* _TASK DETAILS_
In your answer, every line of the records should be written out exactly.

○ ○ ○

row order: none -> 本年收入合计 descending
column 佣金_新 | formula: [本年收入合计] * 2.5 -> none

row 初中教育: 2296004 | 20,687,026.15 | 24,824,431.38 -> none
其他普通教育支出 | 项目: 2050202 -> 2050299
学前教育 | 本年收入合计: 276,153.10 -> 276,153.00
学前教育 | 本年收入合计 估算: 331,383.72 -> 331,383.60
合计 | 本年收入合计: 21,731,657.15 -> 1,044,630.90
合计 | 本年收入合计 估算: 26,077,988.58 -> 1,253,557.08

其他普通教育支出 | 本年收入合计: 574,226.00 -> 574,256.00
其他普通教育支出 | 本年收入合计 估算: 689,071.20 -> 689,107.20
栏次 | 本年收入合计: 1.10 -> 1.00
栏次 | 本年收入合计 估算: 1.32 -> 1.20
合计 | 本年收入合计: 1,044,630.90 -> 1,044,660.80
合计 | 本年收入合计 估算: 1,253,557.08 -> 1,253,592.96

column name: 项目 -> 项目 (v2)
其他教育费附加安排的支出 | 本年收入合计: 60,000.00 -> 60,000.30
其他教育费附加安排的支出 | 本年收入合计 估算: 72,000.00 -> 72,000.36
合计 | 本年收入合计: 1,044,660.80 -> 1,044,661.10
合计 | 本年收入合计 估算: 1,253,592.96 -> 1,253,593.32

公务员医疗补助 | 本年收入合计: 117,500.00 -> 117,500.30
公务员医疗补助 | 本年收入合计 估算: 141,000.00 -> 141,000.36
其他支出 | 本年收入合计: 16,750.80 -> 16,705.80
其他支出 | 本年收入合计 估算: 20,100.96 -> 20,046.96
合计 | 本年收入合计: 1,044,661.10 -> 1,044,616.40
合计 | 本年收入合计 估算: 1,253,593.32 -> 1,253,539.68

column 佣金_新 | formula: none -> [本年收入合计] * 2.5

○ ○ ○

* _PROBLEM SOLUTION_
row order: none -> 本年收入合计 descending
column 佣金_新 | formula: [本年收入合计] * 2.5 -> none

row 初中教育: 2296004 | 20,687,026.15 | 24,824,431.38 -> none
其他普通教育支出 | 项目: 2050202 -> 2050299
学前教育 | 本年收入合计: 276,153.10 -> 276,153.00
学前教育 | 本年收入合计 估算: 331,383.72 -> 331,383.60
合计 | 本年收入合计: 21,731,657.15 -> 1,044,630.90
合计 | 本年收入合计 估算: 26,077,988.58 -> 1,253,557.08

其他普通教育支出 | 本年收入合计: 574,226.00 -> 574,256.00
其他普通教育支出 | 本年收入合计 估算: 689,071.20 -> 689,107.20
栏次 | 本年收入合计: 1.10 -> 1.00
栏次 | 本年收入合计 估算: 1.32 -> 1.20
合计 | 本年收入合计: 1,044,630.90 -> 1,044,660.80
合计 | 本年收入合计 估算: 1,253,557.08 -> 1,253,592.96

column name: 项目 -> 项目 (v2)
其他教育费附加安排的支出 | 本年收入合计: 60,000.00 -> 60,000.30
其他教育费附加安排的支出 | 本年收入合计 估算: 72,000.00 -> 72,000.36
合计 | 本年收入合计: 1,044,660.80 -> 1,044,661.10
合计 | 本年收入合计 估算: 1,253,592.96 -> 1,253,593.32

公务员医疗补助 | 本年收入合计: 117,500.00 -> 117,500.30
公务员医疗补助 | 本年收入合计 估算: 141,000.00 -> 141,000.36
其他支出 | 本年收入合计: 16,750.80 -> 16,705.80
其他支出 | 本年收入合计 估算: 20,100.96 -> 20,046.96
合计 | 本年收入合计: 1,044,661.10 -> 1,044,616.40
合计 | 本年收入合计 估算: 1,253,593.32 -> 1,253,539.68

column 佣金_新 | formula: none -> [本年收入合计] * 2.5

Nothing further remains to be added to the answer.